The book was described as a "slim, vivid novel" with a "very simple" and "fast paced" plot line. A review in the The Washington Times was positive: "With a plot that takes Batman very seriously — and makes him very human — and a dismaying amount of information on the sexual exploitation of children for profit, this novel makes an ineradicable impression". Likewise, another reviewer found it "an engaging and disturbing one-night read that's all the more astonishing because Vachss manages to explore and make his points about a wholly depressing topic without driving your moods into the sewer." Roger Catlin in the Hartford Courant said "Vachss' bold, simple prose is well suited to his story. He's good at making Batman's various devices — the Batmobile, computers, flying gizmos — come to life with his cool description."

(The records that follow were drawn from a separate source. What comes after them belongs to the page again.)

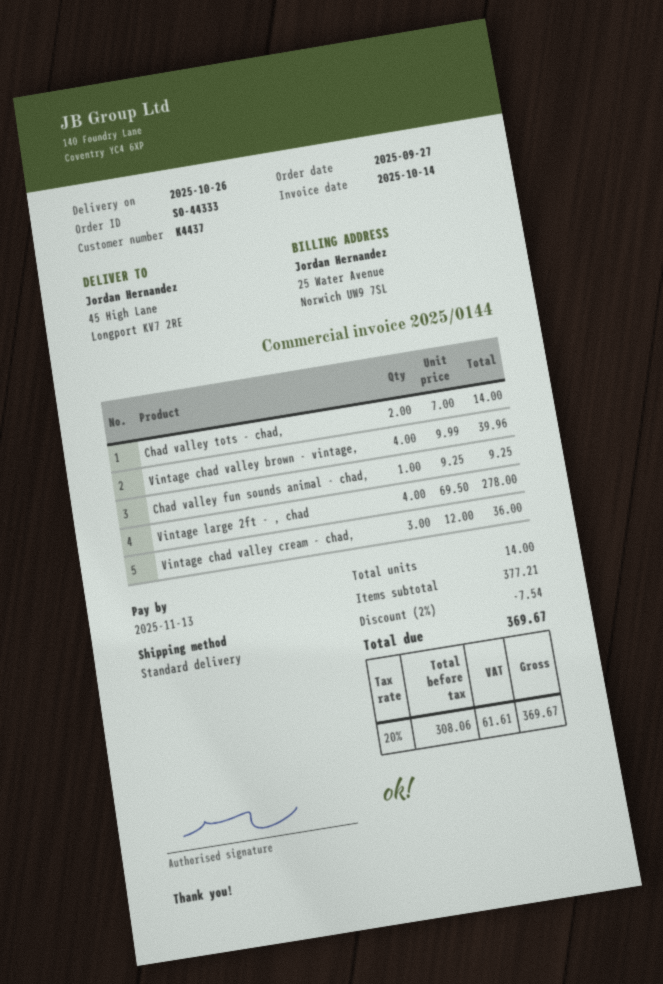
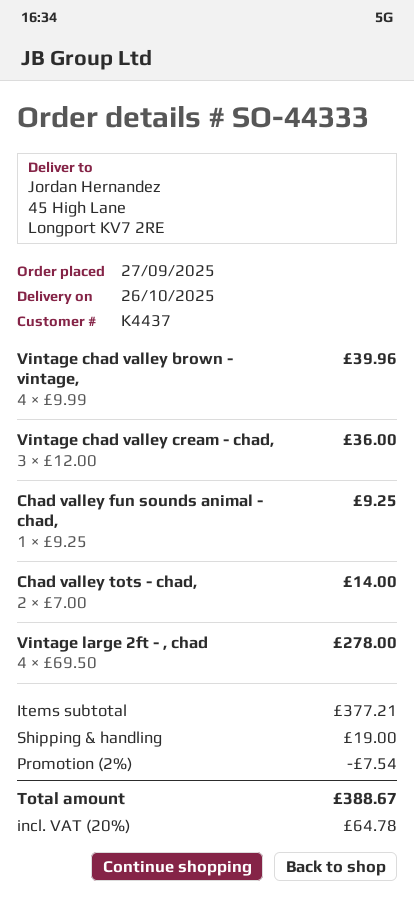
shipping: none -> 19.00
tax: 20% = 61.61 -> 20% = 64.78
total: 369.67 -> 388.67

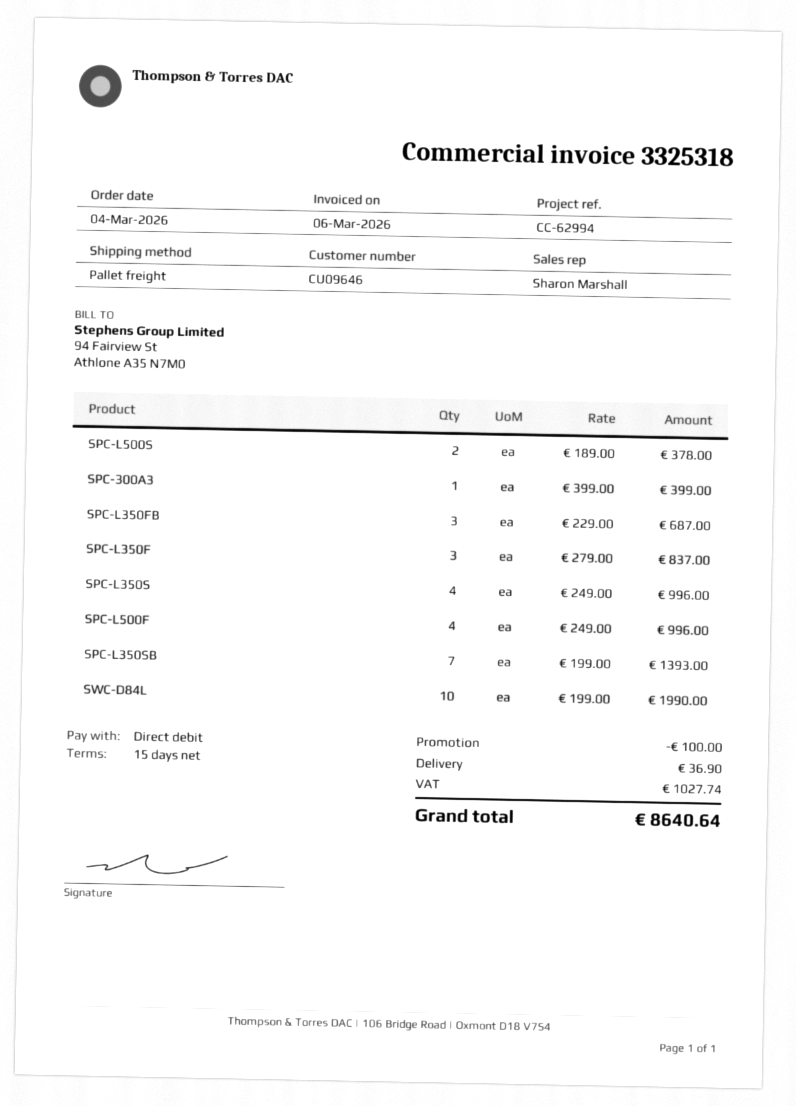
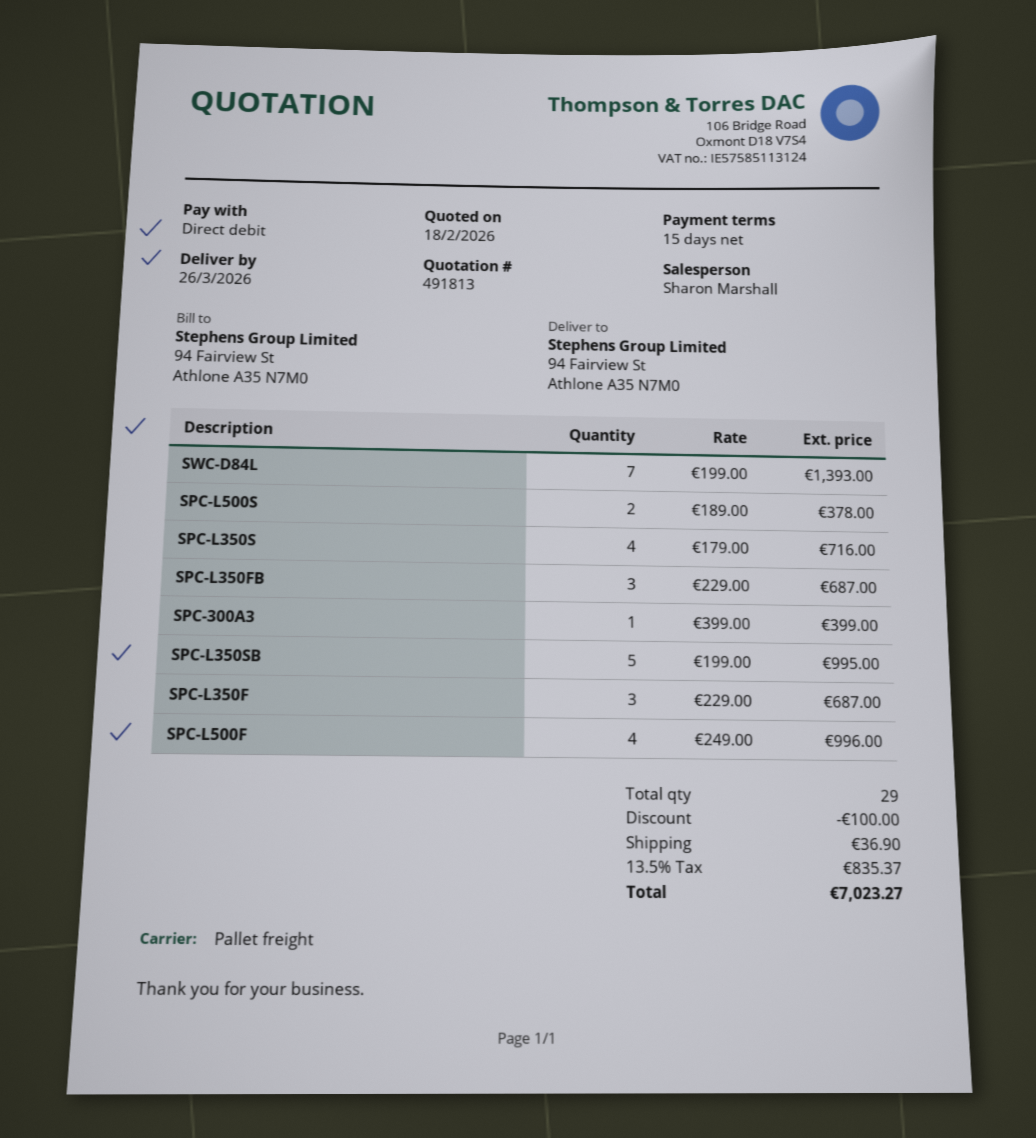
SPC-L350F: 3 x 279.00 = 837.00 -> 3 x 229.00 = 687.00
SPC-L350S: 4 x 249.00 = 996.00 -> 4 x 179.00 = 716.00
SPC-L350SB: 7 x 199.00 = 1393.00 -> 5 x 199.00 = 995.00
SWC-D84L: 10 x 199.00 = 1990.00 -> 7 x 199.00 = 1393.00
tax: 1027.74 -> 835.37
total: 8640.64 -> 7023.27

A review in the New York Times noted that basic premise is a good idea, but "studded as it is with undigested chunks of scientific jargon, sociology-speak and polemical rhetoric Batman: The Ultimate Evil misses out almost completely on the pure pulp thrills that lie at the heart of its title character's appeal." In the St. Petersburg Times, Adam Begley also noted the use of what he called "techno-babble". In The Washington Post, Jack Womack wrote that Vachss describes the Batmobile "lovingly yet gnomically, as if a Motor Trend review had been translated into Slovakian by someone more familiar with Czech" and concluded that the novel was "as satisfying — aesthetically, ethically, morally — as a pulse-pounding yarn in which pulp-fiction hero Doc Savage ransacks the shantytowns of South America in a terribly successful search for Doc Mengele." In Kirkus Reviews, the story was compared to a generic "Destroy All Exploiters" video game where Batman "disposes of each lower-level pimp, then moves up to the next level". Sybil Steinberg in Publishers Weekly noted that "while no classic, this is likely the the most stylish adaptation yet of a comic-book figure, its cold stiletto prose and white-hot passions lifting it leagues above recent Spider-man and Incredible Hulk offerings. It's also Vachss' best work since Shella". Both the Library Journal and Booklist predicted heavy demand for it at public libraries.